Posted on August 30th, 2017

In September, Senators will return to Washington D.C. from their August recess. Almost immediately, they’ll begin taking up health care (again), but this time Democrats and Republicans will jointly consider changes. 
 
The Senate Health, Education, Labor and Pensions Committee has scheduled hearings to take place on September 6th and 7th. The primary purpose is to discuss ways to shore up the individual market, where double-digit premium increases in combination with fewer plan options have become the norm. Governors and state insurance commissioners, along with members of Congress, are expected to participate in the hearings. The likely topics of consideration are expected to include:
 
  • Guaranteeing funds for the cost-sharing reduction subsidies.

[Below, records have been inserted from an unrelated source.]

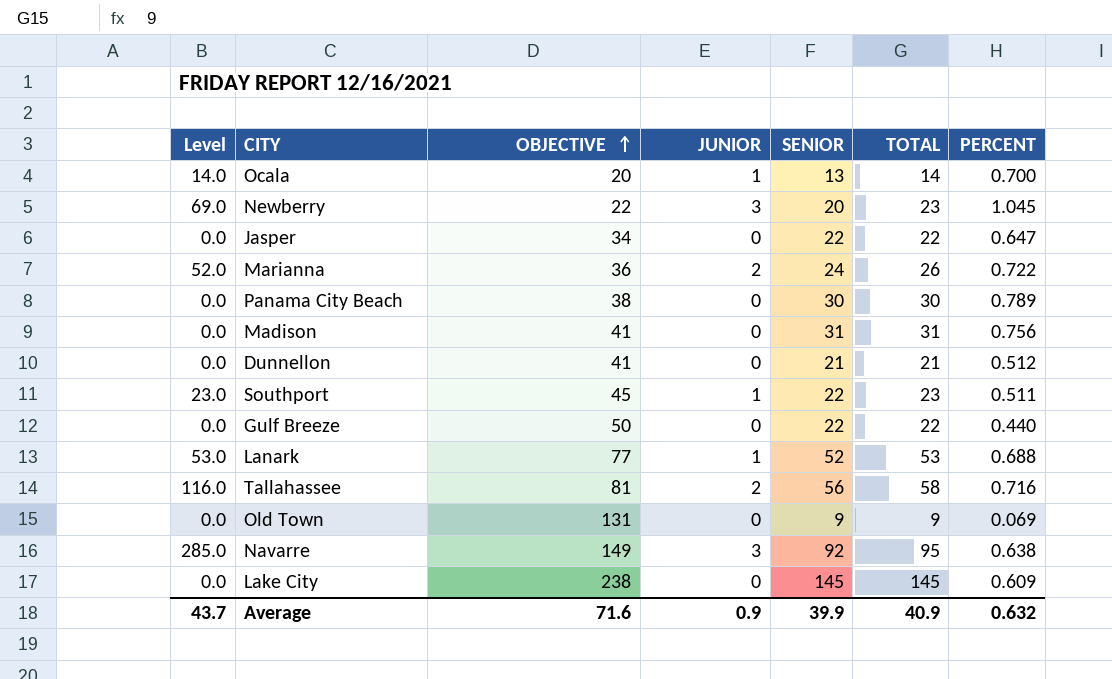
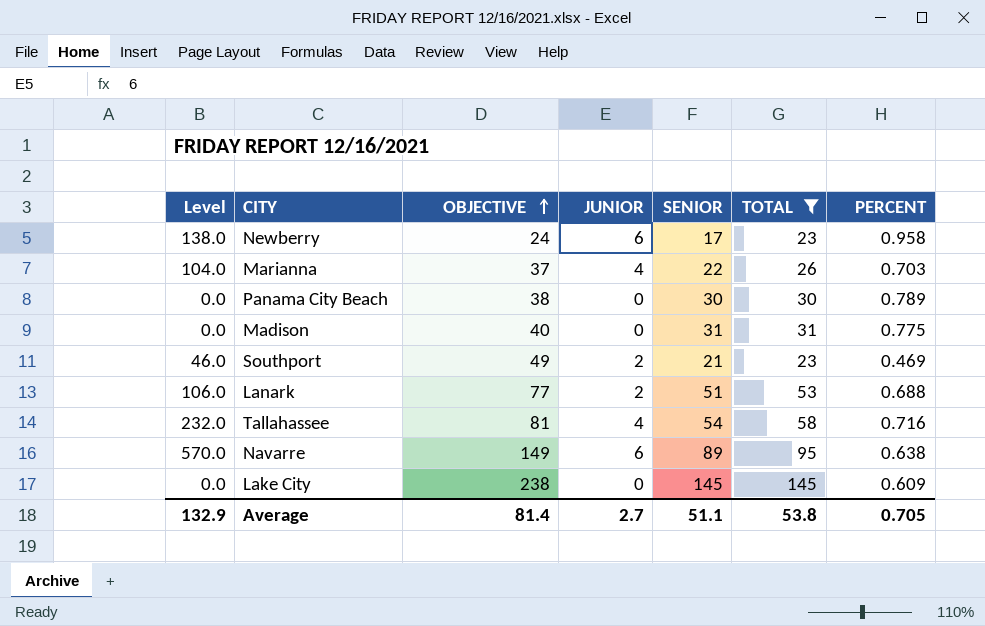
filter: none -> TOTAL >= 23
Newberry | Level: 69.0 -> 138.0
Newberry | OBJECTIVE: 22 -> 24
Newberry | JUNIOR: 3 -> 6
Newberry | SENIOR: 20 -> 17
Newberry | PERCENT: 1.045 -> 0.958
Marianna | Level: 52.0 -> 104.0
Marianna | OBJECTIVE: 36 -> 37
Marianna | JUNIOR: 2 -> 4
Marianna | SENIOR: 24 -> 22
Marianna | PERCENT: 0.722 -> 0.703
Madison | OBJECTIVE: 41 -> 40
Madison | PERCENT: 0.756 -> 0.775
Southport | Level: 23.0 -> 46.0
Southport | OBJECTIVE: 45 -> 49
Southport | JUNIOR: 1 -> 2
Southport | SENIOR: 22 -> 21
Southport | PERCENT: 0.511 -> 0.469
Lanark | Level: 53.0 -> 106.0
Lanark | JUNIOR: 1 -> 2
Lanark | SENIOR: 52 -> 51
Tallahassee | Level: 116.0 -> 232.0
Tallahassee | JUNIOR: 2 -> 4
Tallahassee | SENIOR: 56 -> 54
Navarre | Level: 285.0 -> 570.0
Navarre | JUNIOR: 3 -> 6
Navarre | SENIOR: 92 -> 89
Average | Level: 43.7 -> 132.9
Average | OBJECTIVE: 71.6 -> 81.4
Average | JUNIOR: 0.9 -> 2.7
Average | SENIOR: 39.9 -> 51.1
Average | TOTAL: 40.9 -> 53.8
Average | PERCENT: 0.632 -> 0.705

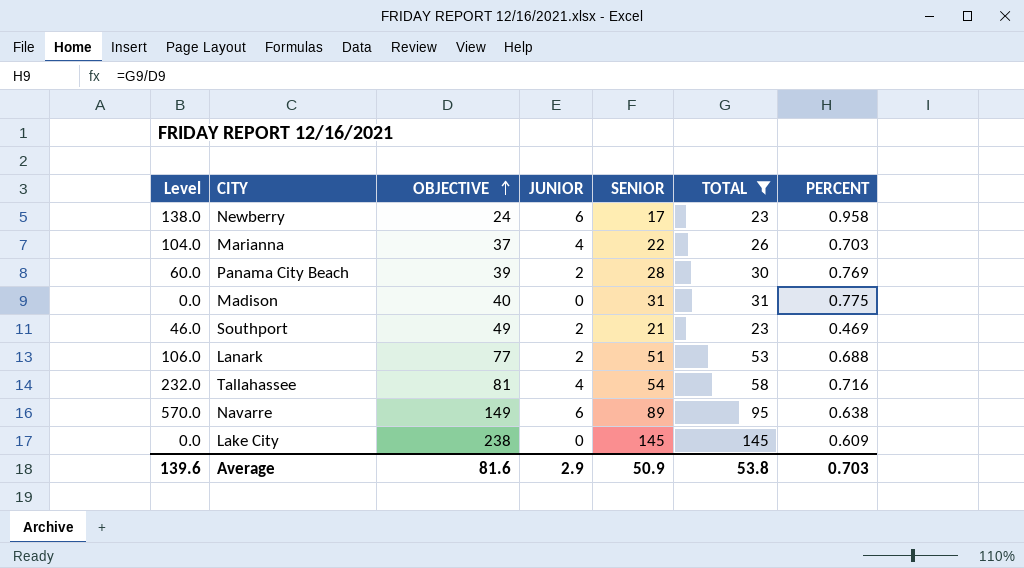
Panama City Beach | Level: 0.0 -> 60.0
Panama City Beach | OBJECTIVE: 38 -> 39
Panama City Beach | JUNIOR: 0 -> 2
Panama City Beach | SENIOR: 30 -> 28
Panama City Beach | PERCENT: 0.789 -> 0.769
Average | Level: 132.9 -> 139.6
Average | OBJECTIVE: 81.4 -> 81.6
Average | JUNIOR: 2.7 -> 2.9
Average | SENIOR: 51.1 -> 50.9
Average | PERCENT: 0.705 -> 0.703

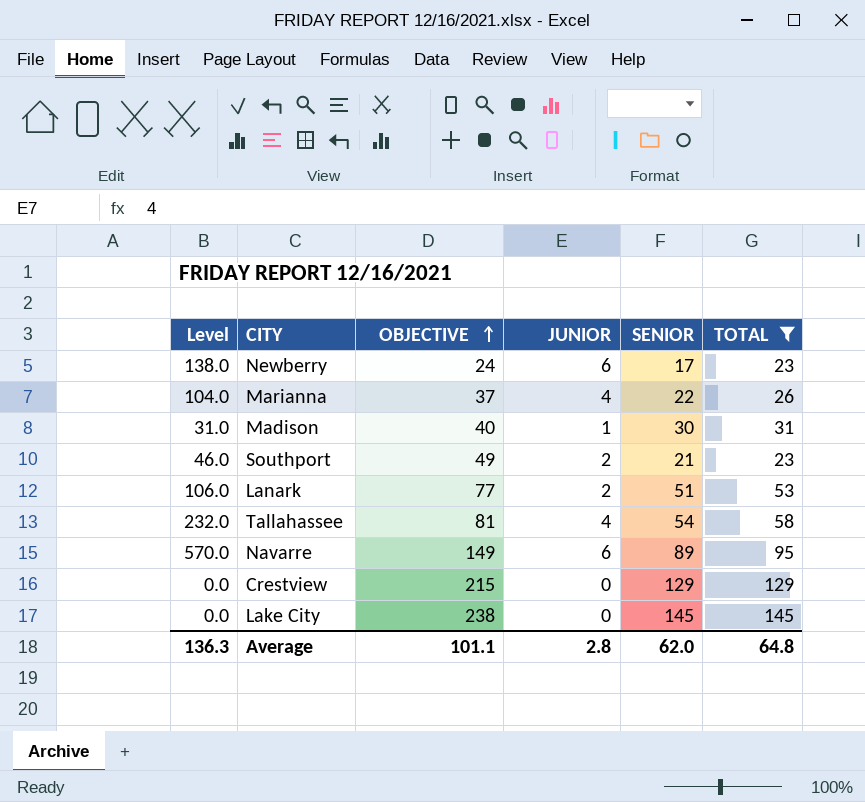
column PERCENT | formula: [TOTAL] / [OBJECTIVE] -> none
row Panama City Beach: 60.0 | 39 | 2 | 28 | 30 | 0.769 -> none
Madison | Level: 0.0 -> 31.0
Madison | JUNIOR: 0 -> 1
Madison | SENIOR: 31 -> 30
row Crestview: none -> 0.0 | 215 | 0 | 129 | 129
Average | Level: 139.6 -> 136.3
Average | OBJECTIVE: 81.6 -> 101.1
Average | JUNIOR: 2.9 -> 2.8
Average | SENIOR: 50.9 -> 62.0
Average | TOTAL: 53.8 -> 64.8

  • Ensuring the Individual Mandate is enforced, or devising a new way to incentivize uninsured Americans to obtain coverage.
  • Providing additional funds to insurance companies who experience higher than expected claims.
  • Reauthorizing the Children’s Health Insurance Program (CHIP), where funding is currently set to expire on September 30th. 
 
Whatever happens, if anything, is likely to be small in nature compared to the repeal and replace efforts that were undertaken earlier this year. However, the underlying question is whether Democrats and Republicans can come up with some kind of mutually agreeable compromise.
 
Republican leaders have concerns about financing these health care programs without any type of fundamental reform included. As a result, it’s likely Republicans will try to negotiate some of their agenda items into any health care bill that is taken into consideration. 
 
It appears one of the items that could be put on the table is the expansion or enhancement of Health Savings Accounts (HSAs). This was an item included in previous House and Senate repeal bills, and there isn’t a lot of controversy surrounding this provision, although some Democrats are concerned that increasing HSA contribution limits will primarily benefit the wealthy. 
 
Another area for compromise may be with the Employer Mandate. This largely unpopular provision has been criticized by unions and labor organizations who have been long-time supporters of the Democratic party. Republicans also attempted to zero-out the penalties associated with the Employer Mandate with their previously proposed repeal and replace bills. Some have suggested a compromise could include redefining an applicable large employer as being one with 500 or more employees and redefining a full-time employee as one who works 40 hours per week. 
 
There’s not much time for Congress to take action, so if anything happens, it’s likely to happen quickly.